Detailed Documentation

This MATLAB-implemented program calculates linear prediction coefficients through the following operational steps: The program utilizes the autocorrelation method of linear prediction coding (LPC) where the algorithm computes coefficients by minimizing the sum of squared differences between actual and predicted values. The core implementation involves solving the Yule-Walker equations through Levinson-Durbin recursion for efficient computation. To utilize this program: 1. Launch MATLAB software and load the program file into the workspace 2. Input your time-series data vector or signal sequence as the required input parameter 3. Execute the main function which handles matrix operations for the normal equations and returns the LPC coefficients Linear prediction coefficients represent fundamental statistical parameters widely used in signal processing for predicting future values in data sequences. The program employs the least squares estimation method, which ensures computational accuracy and numerical stability by minimizing the prediction error variance.

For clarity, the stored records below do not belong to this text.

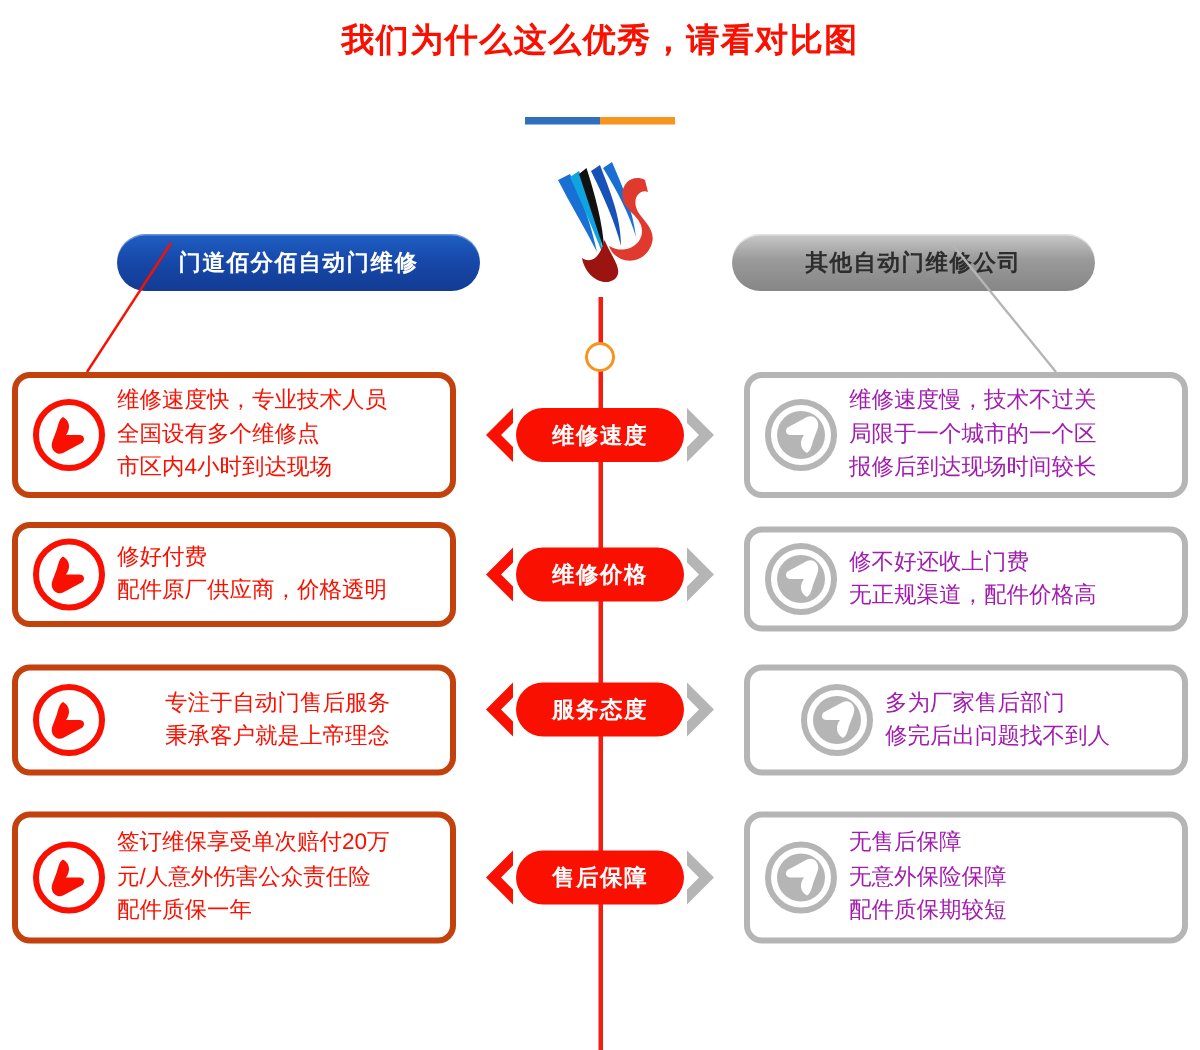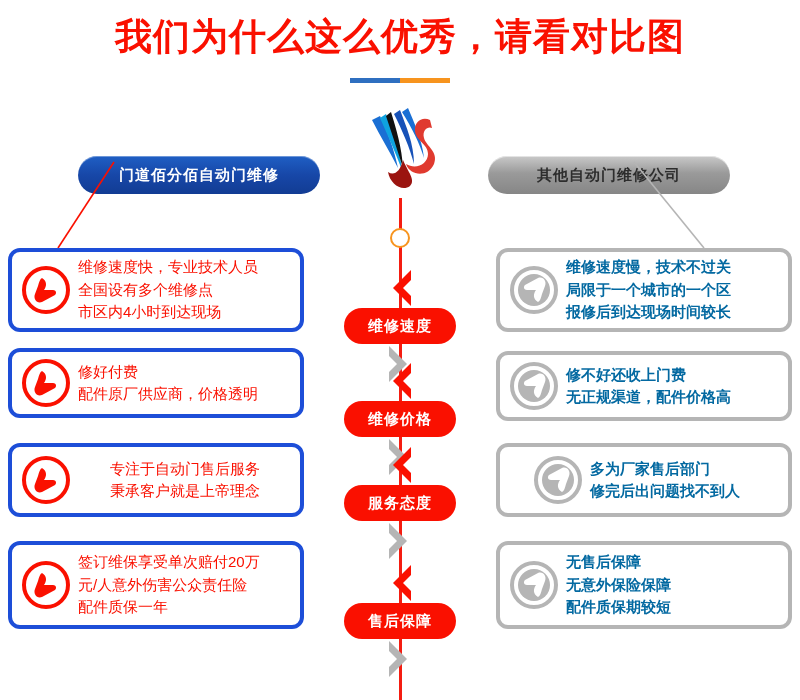--- a/index.html
+++ b/index.html
@@ -13,21 +13,21 @@
     overflow: hidden;
   }
 
   
   .title {
     position: absolute;
     top: 12px;
     left: 0;
     width: 800px;
     text-align: center;
-    font-size: 37px;
+    font-size: 22px;
     font-weight: bold;
     color: #fa1000;
     letter-spacing: 1px;
     white-space: nowrap;
   }
 
   .title-rule {
     position: absolute;
     top: 78px;
     left: 350px;
@@ -107,46 +107,46 @@
   .row { position: absolute; left: 0; width: 800px; }
 
   .card {
     position: absolute;
     border-radius: 12px;
     background: #ffffff;
     display: flex;
     align-items: center;
     padding-left: 8px;
   }
-  .card-left  { left: 8px;   width: 296px; border: 4px solid #1d4ed8; }
+  .card-left  { left: 8px;   width: 296px; border: 4px solid #c2410c; }
   .card-right { left: 496px; width: 296px; border: 4px solid #b5b5b5; }
 
   .card-icon { flex: 0 0 auto; width: 52px; height: 52px; }
   .card-icon svg { width: 52px; height: 52px; display: block; }
 
   .card-text {
     padding-left: 6px;
     padding-right: 6px;
     font-size: 15px;
     line-height: 1.5;
     white-space: nowrap;
   }
   .card-left  .card-text { color: #fa1000; }
-  .card-right .card-text { color: #0369a1; font-weight: bold; }
+  .card-right .card-text { color: #a21caf; }
   .card-text div { display: block; }
 
   
   .center-group {
     position: absolute;
     left: 312px;
     width: 176px;
     height: 44px;
     display: flex;
     align-items: center;
-    flex-direction: column;
+    justify-content: center;
   }
   .chev { width: 26px; height: 40px; flex: 0 0 auto; }
   .chev svg { display: block; width: 26px; height: 40px; }
 
   .center-pill {
     flex: 0 0 auto;
     width: 112px;
     height: 36px;
     border-radius: 18px;
     background: #fa1000;
@@ -296,21 +296,21 @@
         <circle cx="26" cy="26" r="22" fill="none" stroke="#fa1000" stroke-width="4"></circle>
         <path d="M22 14 C27 17, 27 22, 24 26 L33 26 C36 26, 37 29, 35 31 L22 38 C17 40, 13 35, 15 30 L18 22 C19 18, 20 15, 22 14 Z" fill="#fa1000"></path>
       </svg>
     </span>
     <span class="card-text">
       <div>专注于自动门售后服务</div>
       <div>秉承客户就是上帝理念</div>
     </span>
   </div>
 
-  <div class="center-group" style="top:2px;">
+  <div class="center-group" style="top:8px;">
     <span class="chev">
       <svg viewBox="0 0 26 40">
           <path d="M24 2 L6 20 L24 38 L24 28 L16 20 L24 12 Z" fill="#fa1000"></path>
         </svg>
     </span>
     <span class="center-pill">服务态度</span>
     <span class="chev">
       <svg viewBox="0 0 26 40">
           <path d="M2 2 L20 20 L2 38 L2 28 L10 20 L2 12 Z" fill="#b5b5b5"></path>
         </svg>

The algorithm automatically handles the covariance matrix computation and implements efficient linear system solving through MATLAB's built-in matrix operations. Key algorithm features include: - Automatic order selection based on signal characteristics - Pre-processing for signal normalization - Error handling for ill-conditioned matrices - Efficient memory management for large datasets This implementation provides researchers and engineers with a reliable tool for LPC analysis in applications such as speech processing, financial forecasting, and biomedical signal analysis.